RECORD SET Start Marker

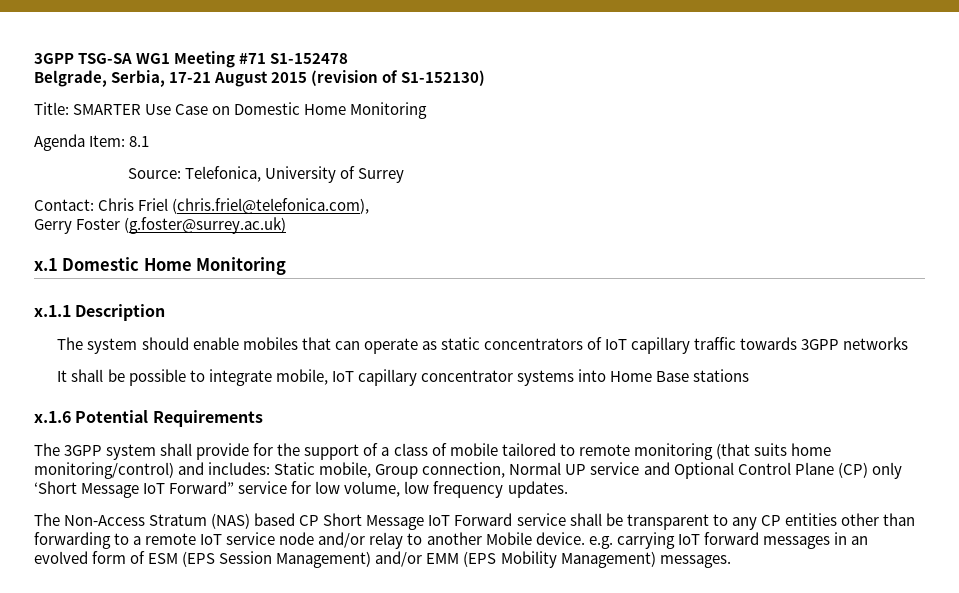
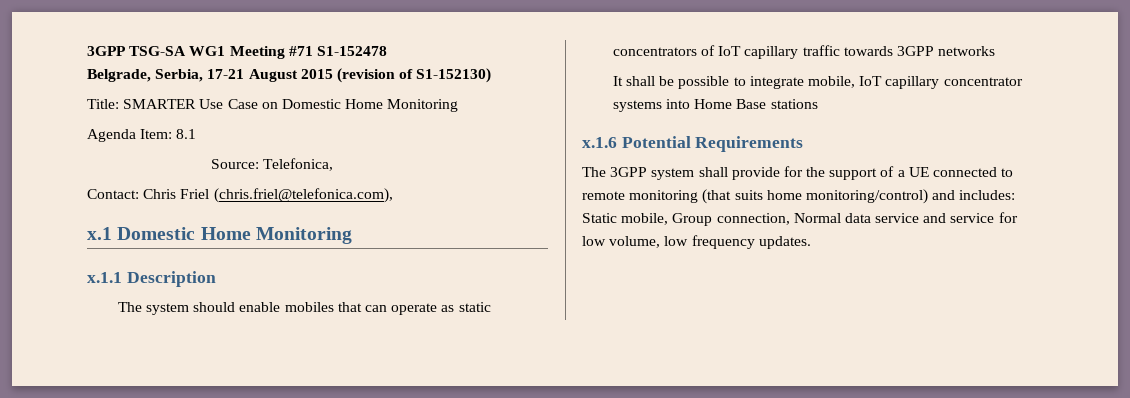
- Source: Telefonica, University of Surrey
+ Source: Telefonica,
- Gerry Foster (g.foster@surrey.ac.uk)
- The 3GPP system shall provide for the support of a class of mobile tailored to remote monitoring (that suits home monitoring/control) and includes: Static mobile, Group connection, Normal UP service and Optional Control Plane (CP) only ‘Short Message IoT Forward” service for low volume, low frequency updates.
+ The 3GPP system shall provide for the support of a UE connected to remote monitoring (that suits home monitoring/control) and includes: Static mobile, Group connection, Normal data service and service for low volume, low frequency updates.
- The Non-Access Stratum (NAS) based CP Short Message IoT Forward service shall be transparent to any CP entities other than forwarding to a remote IoT service node and/or relay to another Mobile device. e.g. carrying IoT forward messages in an evolved form of ESM (EPS Session Management) and/or EMM (EPS Mobility Management) messages.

RECORD SET End Marker

TASK REQUIREMENTS: What is needed is an exact copy of all the data, with no images in it.

RESPONSE TO THIS EXERCISE:
- Source: Telefonica, University of Surrey
+ Source: Telefonica,
- Gerry Foster (g.foster@surrey.ac.uk)
- The 3GPP system shall provide for the support of a class of mobile tailored to remote monitoring (that suits home monitoring/control) and includes: Static mobile, Group connection, Normal UP service and Optional Control Plane (CP) only ‘Short Message IoT Forward” service for low volume, low frequency updates.
+ The 3GPP system shall provide for the support of a UE connected to remote monitoring (that suits home monitoring/control) and includes: Static mobile, Group connection, Normal data service and service for low volume, low frequency updates.
- The Non-Access Stratum (NAS) based CP Short Message IoT Forward service shall be transparent to any CP entities other than forwarding to a remote IoT service node and/or relay to another Mobile device. e.g. carrying IoT forward messages in an evolved form of ESM (EPS Session Management) and/or EMM (EPS Mobility Management) messages.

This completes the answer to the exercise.